* _REQUIREMENT_
Both the line containing "Patriks Jonāns | Nr: 107 -> 117" and the last line of the listing are included: write out exactly the lines from one to the other.

* _SUPPLIED DATA_

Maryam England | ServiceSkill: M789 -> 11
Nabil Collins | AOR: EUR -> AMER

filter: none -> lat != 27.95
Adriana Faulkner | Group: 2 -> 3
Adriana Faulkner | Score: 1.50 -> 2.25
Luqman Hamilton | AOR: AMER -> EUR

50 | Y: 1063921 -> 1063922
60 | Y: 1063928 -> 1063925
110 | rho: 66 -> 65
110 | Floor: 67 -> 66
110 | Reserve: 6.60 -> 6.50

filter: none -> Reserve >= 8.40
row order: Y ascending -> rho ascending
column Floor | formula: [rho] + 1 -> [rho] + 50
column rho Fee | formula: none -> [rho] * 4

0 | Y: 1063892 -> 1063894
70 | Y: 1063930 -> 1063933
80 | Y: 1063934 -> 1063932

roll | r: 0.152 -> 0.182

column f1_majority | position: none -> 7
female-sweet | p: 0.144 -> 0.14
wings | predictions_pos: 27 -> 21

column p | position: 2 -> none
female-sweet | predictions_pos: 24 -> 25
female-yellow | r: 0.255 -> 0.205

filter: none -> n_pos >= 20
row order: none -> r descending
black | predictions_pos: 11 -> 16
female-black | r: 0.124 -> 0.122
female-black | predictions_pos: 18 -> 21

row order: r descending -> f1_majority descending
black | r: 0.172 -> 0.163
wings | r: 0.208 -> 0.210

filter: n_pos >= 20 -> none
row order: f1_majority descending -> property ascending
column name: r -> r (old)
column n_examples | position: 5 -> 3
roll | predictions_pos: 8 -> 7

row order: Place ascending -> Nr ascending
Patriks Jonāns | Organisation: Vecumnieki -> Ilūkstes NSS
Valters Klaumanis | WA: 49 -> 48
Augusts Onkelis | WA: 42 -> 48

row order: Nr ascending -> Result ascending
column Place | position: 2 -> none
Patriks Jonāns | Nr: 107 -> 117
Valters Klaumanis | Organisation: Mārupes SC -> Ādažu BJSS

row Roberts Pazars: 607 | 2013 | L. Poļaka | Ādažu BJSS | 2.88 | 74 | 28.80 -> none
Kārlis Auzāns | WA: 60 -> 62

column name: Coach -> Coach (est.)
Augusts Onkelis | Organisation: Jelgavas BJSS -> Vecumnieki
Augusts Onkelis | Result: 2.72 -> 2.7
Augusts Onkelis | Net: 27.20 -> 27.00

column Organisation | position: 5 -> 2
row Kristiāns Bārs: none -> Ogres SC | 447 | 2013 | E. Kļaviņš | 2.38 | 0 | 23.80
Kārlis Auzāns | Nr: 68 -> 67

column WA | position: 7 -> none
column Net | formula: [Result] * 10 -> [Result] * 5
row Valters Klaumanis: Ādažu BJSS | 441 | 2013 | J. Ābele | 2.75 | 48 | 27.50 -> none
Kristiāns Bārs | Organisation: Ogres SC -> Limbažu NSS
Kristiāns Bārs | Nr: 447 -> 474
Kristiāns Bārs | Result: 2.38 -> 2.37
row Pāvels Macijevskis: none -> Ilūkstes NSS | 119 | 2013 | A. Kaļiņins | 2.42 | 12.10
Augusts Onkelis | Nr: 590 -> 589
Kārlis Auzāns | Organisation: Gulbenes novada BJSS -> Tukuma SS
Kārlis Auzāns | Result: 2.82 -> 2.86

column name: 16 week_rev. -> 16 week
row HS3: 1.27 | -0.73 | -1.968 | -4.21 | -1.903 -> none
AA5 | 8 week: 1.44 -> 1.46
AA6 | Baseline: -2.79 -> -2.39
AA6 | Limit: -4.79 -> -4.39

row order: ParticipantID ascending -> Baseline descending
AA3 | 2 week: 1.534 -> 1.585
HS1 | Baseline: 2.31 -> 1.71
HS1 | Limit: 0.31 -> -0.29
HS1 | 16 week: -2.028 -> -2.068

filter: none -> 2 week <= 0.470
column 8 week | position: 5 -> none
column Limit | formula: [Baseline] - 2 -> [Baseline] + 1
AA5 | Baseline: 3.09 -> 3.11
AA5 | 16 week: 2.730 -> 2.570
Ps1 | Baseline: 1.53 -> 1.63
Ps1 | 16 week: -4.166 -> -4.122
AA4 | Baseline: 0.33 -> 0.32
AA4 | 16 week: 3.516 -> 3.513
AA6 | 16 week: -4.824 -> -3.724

* _YOUR SOLUTION_
Patriks Jonāns | Nr: 107 -> 117
Valters Klaumanis | Organisation: Mārupes SC -> Ādažu BJSS

row Roberts Pazars: 607 | 2013 | L. Poļaka | Ādažu BJSS | 2.88 | 74 | 28.80 -> none
Kārlis Auzāns | WA: 60 -> 62

column name: Coach -> Coach (est.)
Augusts Onkelis | Organisation: Jelgavas BJSS -> Vecumnieki
Augusts Onkelis | Result: 2.72 -> 2.7
Augusts Onkelis | Net: 27.20 -> 27.00

column Organisation | position: 5 -> 2
row Kristiāns Bārs: none -> Ogres SC | 447 | 2013 | E. Kļaviņš | 2.38 | 0 | 23.80
Kārlis Auzāns | Nr: 68 -> 67

column WA | position: 7 -> none
column Net | formula: [Result] * 10 -> [Result] * 5
row Valters Klaumanis: Ādažu BJSS | 441 | 2013 | J. Ābele | 2.75 | 48 | 27.50 -> none
Kristiāns Bārs | Organisation: Ogres SC -> Limbažu NSS
Kristiāns Bārs | Nr: 447 -> 474
Kristiāns Bārs | Result: 2.38 -> 2.37
row Pāvels Macijevskis: none -> Ilūkstes NSS | 119 | 2013 | A. Kaļiņins | 2.42 | 12.10
Augusts Onkelis | Nr: 590 -> 589
Kārlis Auzāns | Organisation: Gulbenes novada BJSS -> Tukuma SS
Kārlis Auzāns | Result: 2.82 -> 2.86

column name: 16 week_rev. -> 16 week
row HS3: 1.27 | -0.73 | -1.968 | -4.21 | -1.903 -> none
AA5 | 8 week: 1.44 -> 1.46
AA6 | Baseline: -2.79 -> -2.39
AA6 | Limit: -4.79 -> -4.39

row order: ParticipantID ascending -> Baseline descending
AA3 | 2 week: 1.534 -> 1.585
HS1 | Baseline: 2.31 -> 1.71
HS1 | Limit: 0.31 -> -0.29
HS1 | 16 week: -2.028 -> -2.068

filter: none -> 2 week <= 0.470
column 8 week | position: 5 -> none
column Limit | formula: [Baseline] - 2 -> [Baseline] + 1
AA5 | Baseline: 3.09 -> 3.11
AA5 | 16 week: 2.730 -> 2.570
Ps1 | Baseline: 1.53 -> 1.63
Ps1 | 16 week: -4.166 -> -4.122
AA4 | Baseline: 0.33 -> 0.32
AA4 | 16 week: 3.516 -> 3.513
AA6 | 16 week: -4.824 -> -3.724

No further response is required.